Guitar chords are created using the same theoretical principles as the piano, which means it’s easy to transfer them over. While chords are created using the same principles, ultimately, they’re quite a bit different due to the construction of both instruments, specifically, the way in which the notes are mapped out on each instrument.
That said, once you’ve figured out the fundamentals of intervals, key signatures, and major and minor scales, the mystery of why chords are the way they are fades away. But let’s say that you wanted to take a guitar chord and then play it on the piano. What would be the best way for this?
When you play a C chord on a piano, it’s composed of three distinct notes: C, E, and G. Similarly, playing a C chord on a guitar involves the same three notes, but in a different order. From the lowest to the highest pitch, the order of the notes for a C chord on the guitar is E, C, E, G, C, E.
To use guitar chords on the piano, first identify the notes of the guitar chord including the root, third, and the 5th. Using C Major as an example, the chord is comprised of C, E and G. Find those notes on the piano and play them together while understanding that black keys are always accidentals and white keys are always natural.
In this article, I’m going to show you how to convert guitar chords you know and love to the piano, in addition, to explaining some of the theories behind it in a user-friendly way. I’ll explain how to convert guitar chords into piano chords, and then we’ll discuss the foundational principles that way you have a better understanding of what we did.
How To Convert Guitar Chords To The Piano
The most important thing right away is to actually know the notes of the guitar chord. They are typically triads, however, by no means are they always just using 3 notes.
For this section, I’m going to show you how to convert two different types of guitar chords for the piano.
1 will be a simple triad, and the 2nd will be a more sophisticated chord, just to give you an idea of how this process works and why it’s so great. What you want to do, is the following:
1) Figure Out The Notes of the Chord
G Major (I (first chord) of the G Major Scale)
G, B, D
The G Major chord comes in a variety of different flavours on the guitar, but we’re going to do, is use the most common utilization of the chord, the G Major chord in the first position, which looks a lot like what you can see in the image below:
The first position G Major chord consists of the following notes:
G, B, D, G, B, G
Low E-string G on the 3rd Fret
A-String B on the 2nd Fret
High E-string on the 3rd Fret.
As you can see, the G Major chord consists of three notes, two of which are actually repeated at different octaves:
The G and B
2) Apply Those Same Exact Notes to the Piano
How To Play the G Major On The Piano
As I said above, the amazing thing about the piano is the fact the notes repeat themselves in the exact same way up and down the keys.

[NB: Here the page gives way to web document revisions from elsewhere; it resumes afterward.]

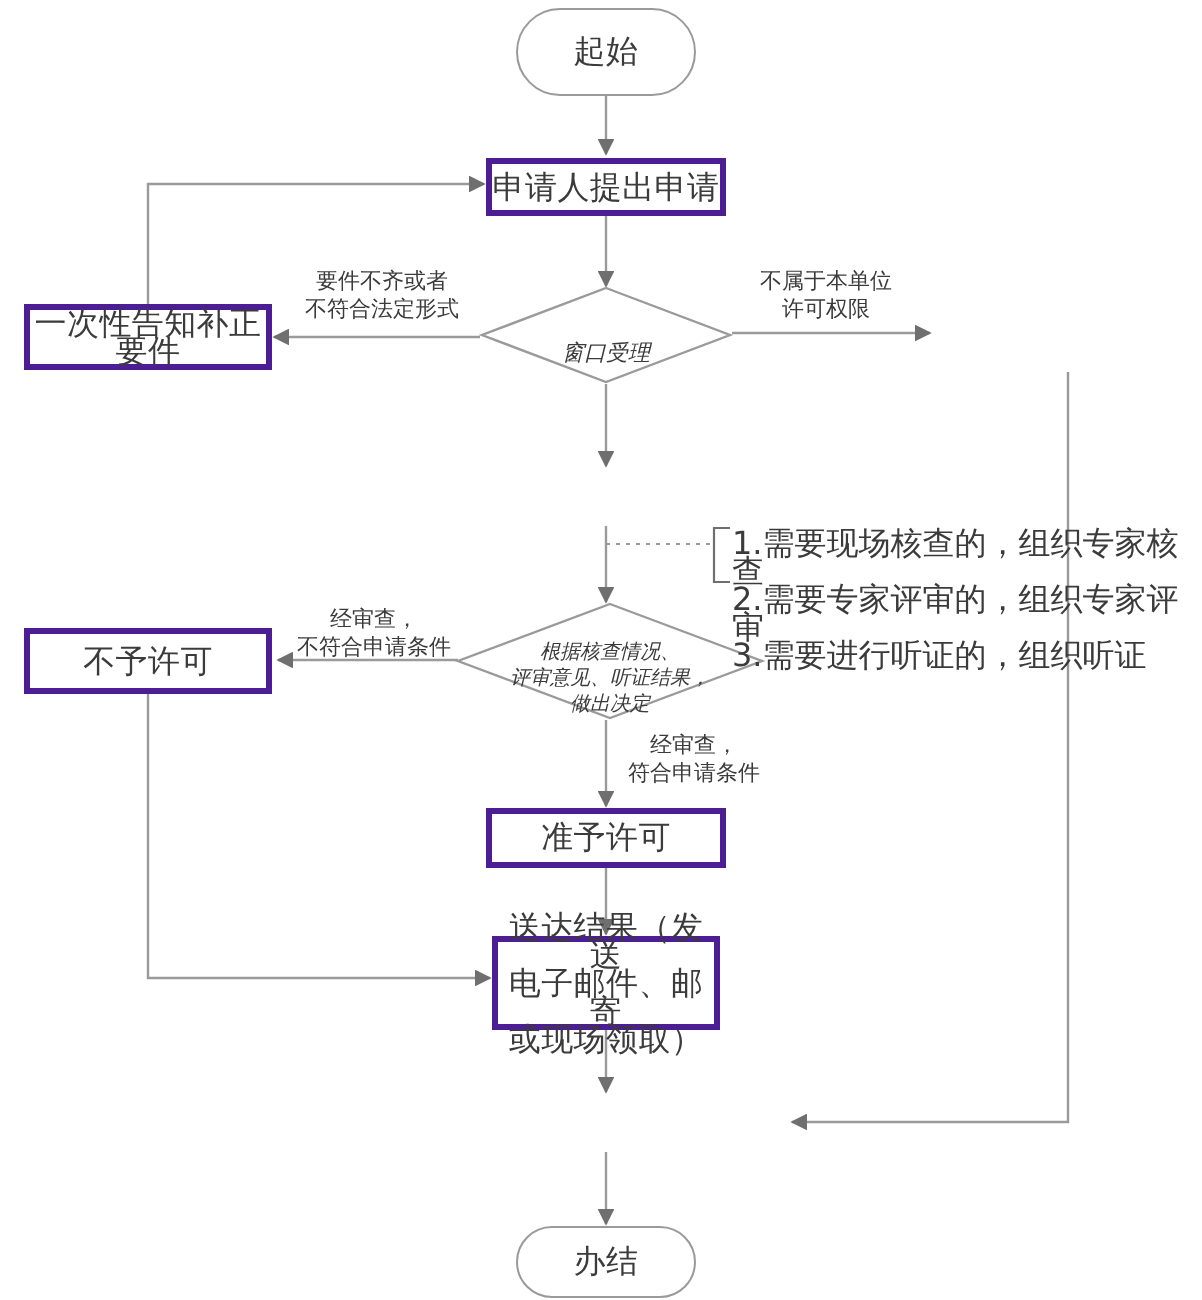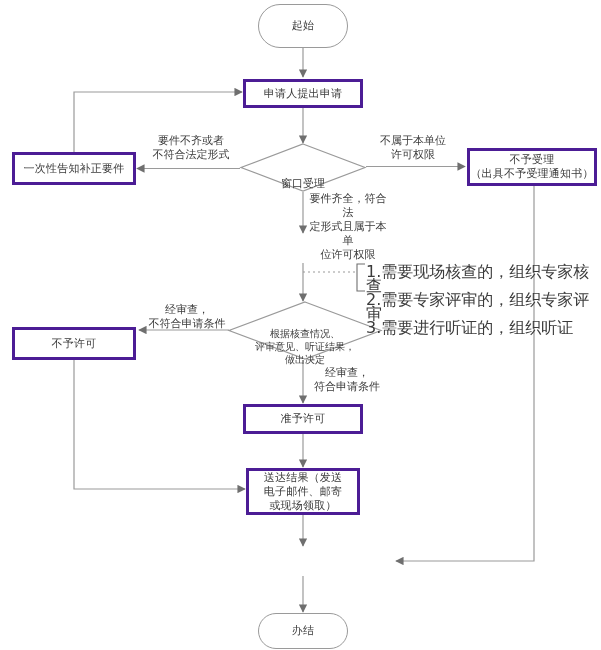"起始" .node { font-size: 11px -> 16px }
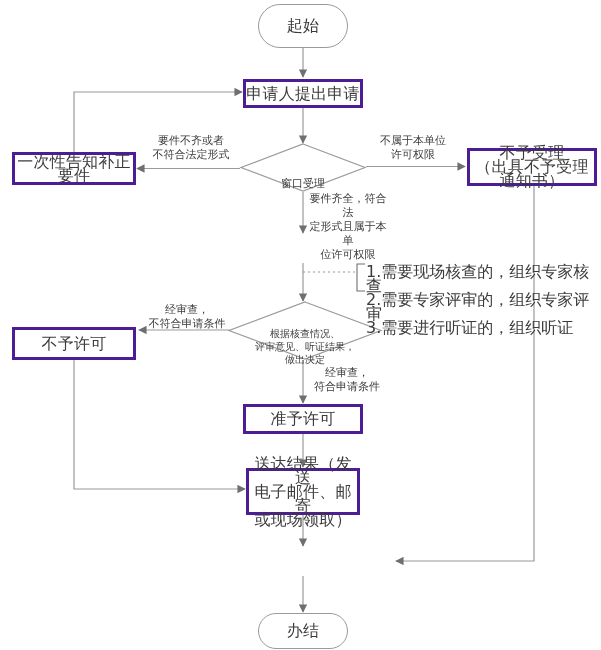"不予受理" div.node { html: <div> <span>不予受理 （出具不予受理通知书）</span> </div> -> none }
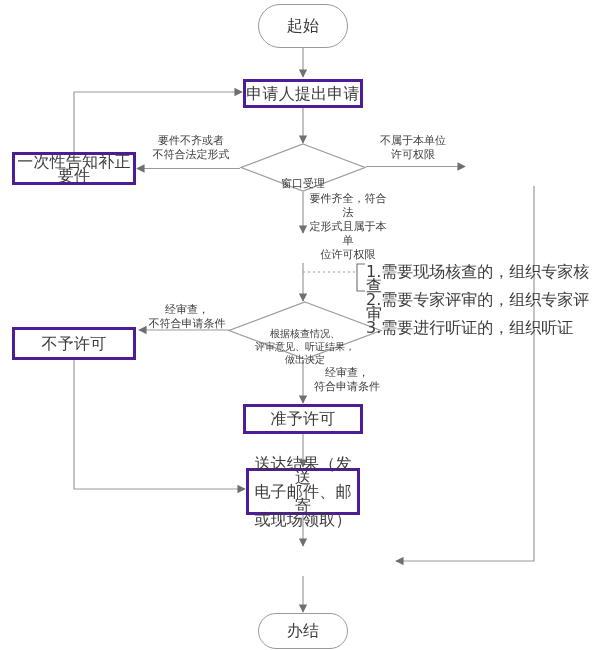"窗口受理" .diamond-label { font-style: none -> italic; top: 16px -> 9px }
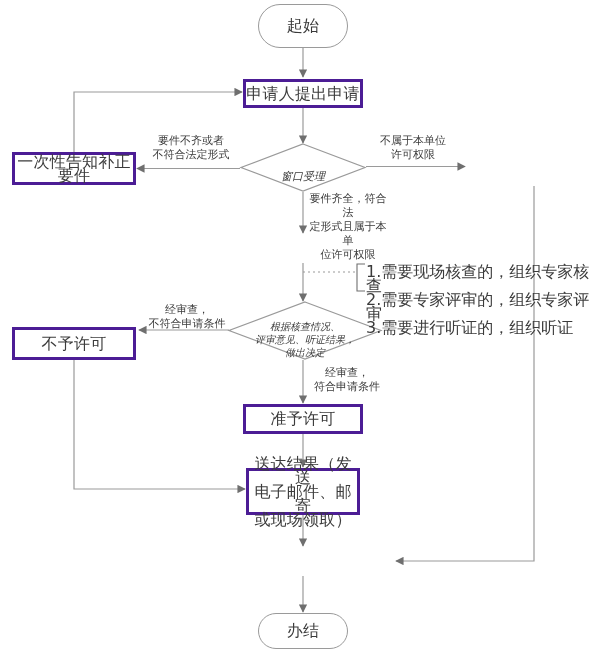"要件齐全，符合法" div.edge-label { html: <div>要件齐全，符合法 定形式且属于本单 位许可权限</div> -> none }
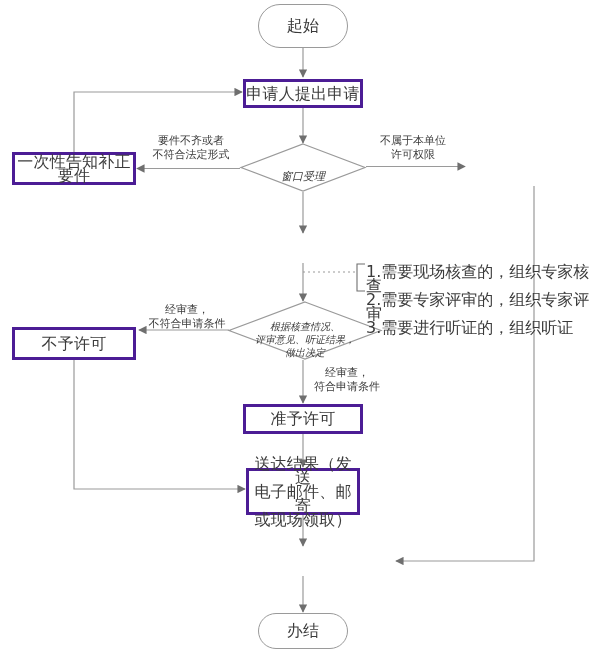"不予许可" div.node { top: 327px -> 314px }
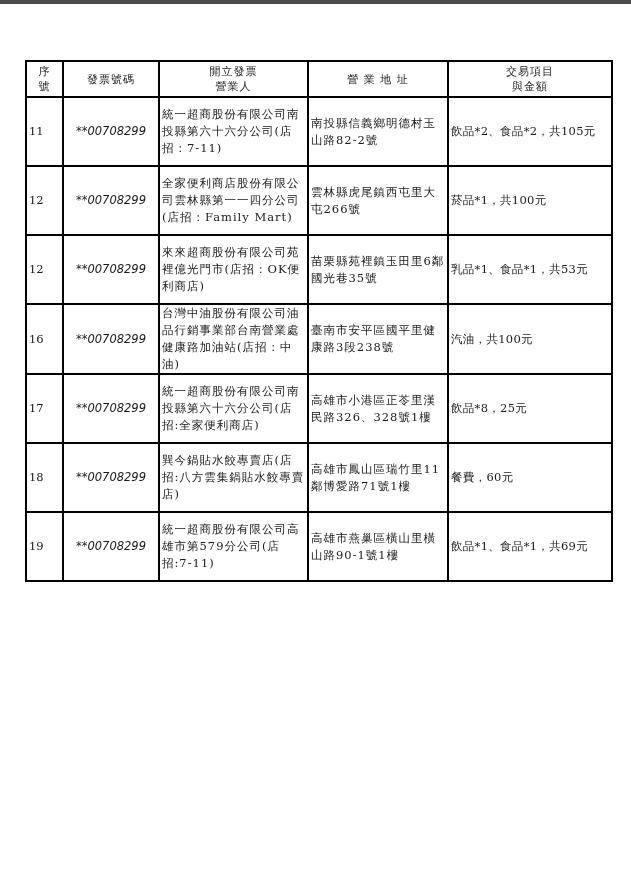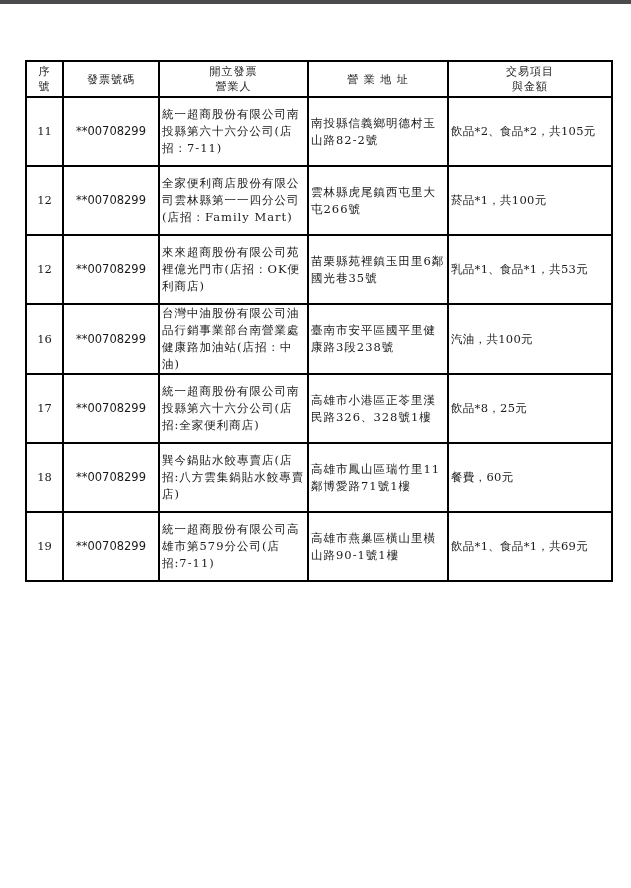"11" td.seq { text-align: center -> left }
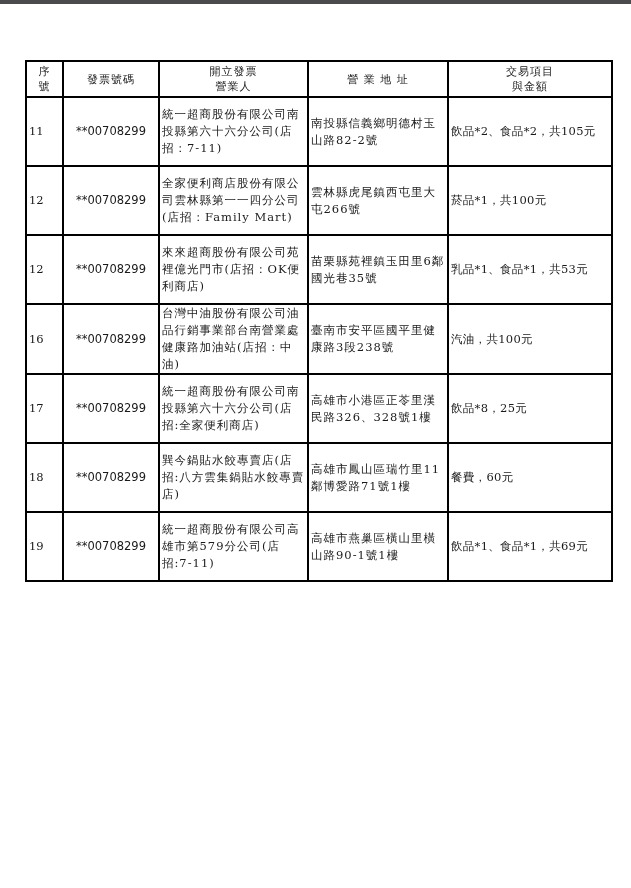"**00708299" td.inv { font-style: none -> italic }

The white notes of the piano look like the following:
The black notes of the piano look like the following:
Now, the notes are simply played in the exact same way up and down the keyboard. That’s what makes the piano so amazing to play. It’s easy to understand right off the bat.
So here is what the exact same chord G Major chord looks like on the Piano, using the information that I just laid out for you above:
And that’s exactly how it’s done.
For this next section, I’m going to show you how to play a more complicated chord from the guitar on the piano:
This chord consists of the following notes on the guitar:
D, D, F#, (A), G#, C#
Essentially, what it is, is a Major 7th chord with an added #11, which means you just have to count up from the root note, D, all the way up until 11, and then once you get there, you sharp that 11th note.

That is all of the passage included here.